#### [What to work on]
Each record below should be repeated precisely as written.

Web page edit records
▶

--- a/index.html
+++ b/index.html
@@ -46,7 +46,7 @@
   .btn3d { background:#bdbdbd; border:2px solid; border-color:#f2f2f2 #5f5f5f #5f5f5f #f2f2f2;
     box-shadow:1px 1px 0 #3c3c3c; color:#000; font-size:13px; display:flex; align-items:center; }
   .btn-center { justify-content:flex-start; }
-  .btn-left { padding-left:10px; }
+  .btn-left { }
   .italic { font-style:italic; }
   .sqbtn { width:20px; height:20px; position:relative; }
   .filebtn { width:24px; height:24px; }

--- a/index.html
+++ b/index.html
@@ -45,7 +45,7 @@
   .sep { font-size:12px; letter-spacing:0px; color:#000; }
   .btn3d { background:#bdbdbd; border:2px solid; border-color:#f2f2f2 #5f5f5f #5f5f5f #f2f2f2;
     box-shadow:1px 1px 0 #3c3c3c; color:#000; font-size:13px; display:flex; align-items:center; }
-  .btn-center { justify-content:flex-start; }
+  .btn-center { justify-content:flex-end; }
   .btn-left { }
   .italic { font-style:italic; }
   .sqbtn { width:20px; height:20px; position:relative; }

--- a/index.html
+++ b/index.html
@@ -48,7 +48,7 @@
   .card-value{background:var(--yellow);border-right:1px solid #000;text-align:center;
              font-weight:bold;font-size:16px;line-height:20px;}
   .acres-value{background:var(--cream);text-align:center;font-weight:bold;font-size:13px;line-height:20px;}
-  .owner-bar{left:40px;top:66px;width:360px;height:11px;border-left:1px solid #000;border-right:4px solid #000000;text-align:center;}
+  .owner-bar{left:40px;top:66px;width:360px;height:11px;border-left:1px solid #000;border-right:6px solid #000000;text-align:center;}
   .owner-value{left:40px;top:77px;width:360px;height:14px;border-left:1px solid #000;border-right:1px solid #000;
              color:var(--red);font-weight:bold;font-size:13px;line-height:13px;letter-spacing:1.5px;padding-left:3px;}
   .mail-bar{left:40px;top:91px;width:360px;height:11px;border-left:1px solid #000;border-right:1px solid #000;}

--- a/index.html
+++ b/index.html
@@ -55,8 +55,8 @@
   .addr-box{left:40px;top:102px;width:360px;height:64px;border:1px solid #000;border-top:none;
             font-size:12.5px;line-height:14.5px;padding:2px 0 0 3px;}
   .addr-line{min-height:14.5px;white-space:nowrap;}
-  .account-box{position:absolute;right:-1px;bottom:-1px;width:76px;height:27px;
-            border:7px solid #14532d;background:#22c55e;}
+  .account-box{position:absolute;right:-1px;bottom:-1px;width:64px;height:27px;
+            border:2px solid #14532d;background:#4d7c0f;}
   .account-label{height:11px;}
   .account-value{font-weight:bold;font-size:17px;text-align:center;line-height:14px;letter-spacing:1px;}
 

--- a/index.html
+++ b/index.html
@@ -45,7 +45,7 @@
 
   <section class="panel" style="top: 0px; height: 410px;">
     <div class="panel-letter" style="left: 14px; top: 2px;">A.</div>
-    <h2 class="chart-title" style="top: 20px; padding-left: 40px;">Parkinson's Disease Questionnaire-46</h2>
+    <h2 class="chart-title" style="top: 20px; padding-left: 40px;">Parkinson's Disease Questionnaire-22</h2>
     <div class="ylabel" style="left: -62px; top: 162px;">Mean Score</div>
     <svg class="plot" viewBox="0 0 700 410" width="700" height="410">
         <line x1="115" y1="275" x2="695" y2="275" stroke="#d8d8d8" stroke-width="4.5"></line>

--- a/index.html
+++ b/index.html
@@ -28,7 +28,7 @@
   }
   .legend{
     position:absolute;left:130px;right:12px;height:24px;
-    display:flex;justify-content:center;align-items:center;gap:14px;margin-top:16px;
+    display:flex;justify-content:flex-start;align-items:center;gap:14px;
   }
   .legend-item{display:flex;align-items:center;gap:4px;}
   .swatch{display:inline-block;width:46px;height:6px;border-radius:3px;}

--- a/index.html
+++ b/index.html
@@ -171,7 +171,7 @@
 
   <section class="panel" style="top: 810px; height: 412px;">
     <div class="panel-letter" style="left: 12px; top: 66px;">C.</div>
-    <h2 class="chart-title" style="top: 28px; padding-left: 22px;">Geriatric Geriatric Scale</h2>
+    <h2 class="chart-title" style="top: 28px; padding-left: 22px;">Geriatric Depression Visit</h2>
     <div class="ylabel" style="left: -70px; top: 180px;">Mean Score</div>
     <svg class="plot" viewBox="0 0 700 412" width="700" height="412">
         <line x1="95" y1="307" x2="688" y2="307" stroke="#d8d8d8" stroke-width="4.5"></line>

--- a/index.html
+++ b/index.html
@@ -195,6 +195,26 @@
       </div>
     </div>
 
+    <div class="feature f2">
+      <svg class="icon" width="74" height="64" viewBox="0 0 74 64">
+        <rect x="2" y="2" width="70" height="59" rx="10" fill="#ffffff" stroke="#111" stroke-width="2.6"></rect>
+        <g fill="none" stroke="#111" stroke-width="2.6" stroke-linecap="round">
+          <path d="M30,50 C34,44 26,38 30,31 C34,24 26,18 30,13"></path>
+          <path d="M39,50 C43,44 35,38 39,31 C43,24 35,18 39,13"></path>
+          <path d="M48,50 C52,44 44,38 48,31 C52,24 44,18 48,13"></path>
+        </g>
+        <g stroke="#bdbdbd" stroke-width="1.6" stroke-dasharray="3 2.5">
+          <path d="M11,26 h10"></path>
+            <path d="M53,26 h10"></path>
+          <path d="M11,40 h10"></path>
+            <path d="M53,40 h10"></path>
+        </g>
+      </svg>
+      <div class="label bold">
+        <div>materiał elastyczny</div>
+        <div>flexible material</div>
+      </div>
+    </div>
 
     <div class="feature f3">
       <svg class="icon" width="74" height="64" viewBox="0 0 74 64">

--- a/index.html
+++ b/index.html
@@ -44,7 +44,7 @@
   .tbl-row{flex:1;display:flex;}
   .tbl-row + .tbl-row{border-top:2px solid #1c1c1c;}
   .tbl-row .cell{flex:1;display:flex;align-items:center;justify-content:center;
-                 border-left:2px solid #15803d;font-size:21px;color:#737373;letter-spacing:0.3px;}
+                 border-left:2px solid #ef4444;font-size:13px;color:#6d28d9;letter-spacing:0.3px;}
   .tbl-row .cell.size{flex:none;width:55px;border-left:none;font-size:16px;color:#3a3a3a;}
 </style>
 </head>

◀

#### [Solution below]
--- a/index.html
+++ b/index.html
@@ -46,7 +46,7 @@
   .btn3d { background:#bdbdbd; border:2px solid; border-color:#f2f2f2 #5f5f5f #5f5f5f #f2f2f2;
     box-shadow:1px 1px 0 #3c3c3c; color:#000; font-size:13px; display:flex; align-items:center; }
   .btn-center { justify-content:flex-start; }
-  .btn-left { padding-left:10px; }
+  .btn-left { }
   .italic { font-style:italic; }
   .sqbtn { width:20px; height:20px; position:relative; }
   .filebtn { width:24px; height:24px; }

--- a/index.html
+++ b/index.html
@@ -45,7 +45,7 @@
   .sep { font-size:12px; letter-spacing:0px; color:#000; }
   .btn3d { background:#bdbdbd; border:2px solid; border-color:#f2f2f2 #5f5f5f #5f5f5f #f2f2f2;
     box-shadow:1px 1px 0 #3c3c3c; color:#000; font-size:13px; display:flex; align-items:center; }
-  .btn-center { justify-content:flex-start; }
+  .btn-center { justify-content:flex-end; }
   .btn-left { }
   .italic { font-style:italic; }
   .sqbtn { width:20px; height:20px; position:relative; }

--- a/index.html
+++ b/index.html
@@ -48,7 +48,7 @@
   .card-value{background:var(--yellow);border-right:1px solid #000;text-align:center;
              font-weight:bold;font-size:16px;line-height:20px;}
   .acres-value{background:var(--cream);text-align:center;font-weight:bold;font-size:13px;line-height:20px;}
-  .owner-bar{left:40px;top:66px;width:360px;height:11px;border-left:1px solid #000;border-right:4px solid #000000;text-align:center;}
+  .owner-bar{left:40px;top:66px;width:360px;height:11px;border-left:1px solid #000;border-right:6px solid #000000;text-align:center;}
   .owner-value{left:40px;top:77px;width:360px;height:14px;border-left:1px solid #000;border-right:1px solid #000;
              color:var(--red);font-weight:bold;font-size:13px;line-height:13px;letter-spacing:1.5px;padding-left:3px;}
   .mail-bar{left:40px;top:91px;width:360px;height:11px;border-left:1px solid #000;border-right:1px solid #000;}

--- a/index.html
+++ b/index.html
@@ -55,8 +55,8 @@
   .addr-box{left:40px;top:102px;width:360px;height:64px;border:1px solid #000;border-top:none;
             font-size:12.5px;line-height:14.5px;padding:2px 0 0 3px;}
   .addr-line{min-height:14.5px;white-space:nowrap;}
-  .account-box{position:absolute;right:-1px;bottom:-1px;width:76px;height:27px;
-            border:7px solid #14532d;background:#22c55e;}
+  .account-box{position:absolute;right:-1px;bottom:-1px;width:64px;height:27px;
+            border:2px solid #14532d;background:#4d7c0f;}
   .account-label{height:11px;}
   .account-value{font-weight:bold;font-size:17px;text-align:center;line-height:14px;letter-spacing:1px;}
 

--- a/index.html
+++ b/index.html
@@ -45,7 +45,7 @@
 
   <section class="panel" style="top: 0px; height: 410px;">
     <div class="panel-letter" style="left: 14px; top: 2px;">A.</div>
-    <h2 class="chart-title" style="top: 20px; padding-left: 40px;">Parkinson's Disease Questionnaire-46</h2>
+    <h2 class="chart-title" style="top: 20px; padding-left: 40px;">Parkinson's Disease Questionnaire-22</h2>
     <div class="ylabel" style="left: -62px; top: 162px;">Mean Score</div>
     <svg class="plot" viewBox="0 0 700 410" width="700" height="410">
         <line x1="115" y1="275" x2="695" y2="275" stroke="#d8d8d8" stroke-width="4.5"></line>

--- a/index.html
+++ b/index.html
@@ -28,7 +28,7 @@
   }
   .legend{
     position:absolute;left:130px;right:12px;height:24px;
-    display:flex;justify-content:center;align-items:center;gap:14px;margin-top:16px;
+    display:flex;justify-content:flex-start;align-items:center;gap:14px;
   }
   .legend-item{display:flex;align-items:center;gap:4px;}
   .swatch{display:inline-block;width:46px;height:6px;border-radius:3px;}

--- a/index.html
+++ b/index.html
@@ -171,7 +171,7 @@
 
   <section class="panel" style="top: 810px; height: 412px;">
     <div class="panel-letter" style="left: 12px; top: 66px;">C.</div>
-    <h2 class="chart-title" style="top: 28px; padding-left: 22px;">Geriatric Geriatric Scale</h2>
+    <h2 class="chart-title" style="top: 28px; padding-left: 22px;">Geriatric Depression Visit</h2>
     <div class="ylabel" style="left: -70px; top: 180px;">Mean Score</div>
     <svg class="plot" viewBox="0 0 700 412" width="700" height="412">
         <line x1="95" y1="307" x2="688" y2="307" stroke="#d8d8d8" stroke-width="4.5"></line>

--- a/index.html
+++ b/index.html
@@ -195,6 +195,26 @@
       </div>
     </div>
 
+    <div class="feature f2">
+      <svg class="icon" width="74" height="64" viewBox="0 0 74 64">
+        <rect x="2" y="2" width="70" height="59" rx="10" fill="#ffffff" stroke="#111" stroke-width="2.6"></rect>
+        <g fill="none" stroke="#111" stroke-width="2.6" stroke-linecap="round">
+          <path d="M30,50 C34,44 26,38 30,31 C34,24 26,18 30,13"></path>
+          <path d="M39,50 C43,44 35,38 39,31 C43,24 35,18 39,13"></path>
+          <path d="M48,50 C52,44 44,38 48,31 C52,24 44,18 48,13"></path>
+        </g>
+        <g stroke="#bdbdbd" stroke-width="1.6" stroke-dasharray="3 2.5">
+          <path d="M11,26 h10"></path>
+            <path d="M53,26 h10"></path>
+          <path d="M11,40 h10"></path>
+            <path d="M53,40 h10"></path>
+        </g>
+      </svg>
+      <div class="label bold">
+        <div>materiał elastyczny</div>
+        <div>flexible material</div>
+      </div>
+    </div>
 
     <div class="feature f3">
       <svg class="icon" width="74" height="64" viewBox="0 0 74 64">

--- a/index.html
+++ b/index.html
@@ -44,7 +44,7 @@
   .tbl-row{flex:1;display:flex;}
   .tbl-row + .tbl-row{border-top:2px solid #1c1c1c;}
   .tbl-row .cell{flex:1;display:flex;align-items:center;justify-content:center;
-                 border-left:2px solid #15803d;font-size:21px;color:#737373;letter-spacing:0.3px;}
+                 border-left:2px solid #ef4444;font-size:13px;color:#6d28d9;letter-spacing:0.3px;}
   .tbl-row .cell.size{flex:none;width:55px;border-left:none;font-size:16px;color:#3a3a3a;}
 </style>
 </head>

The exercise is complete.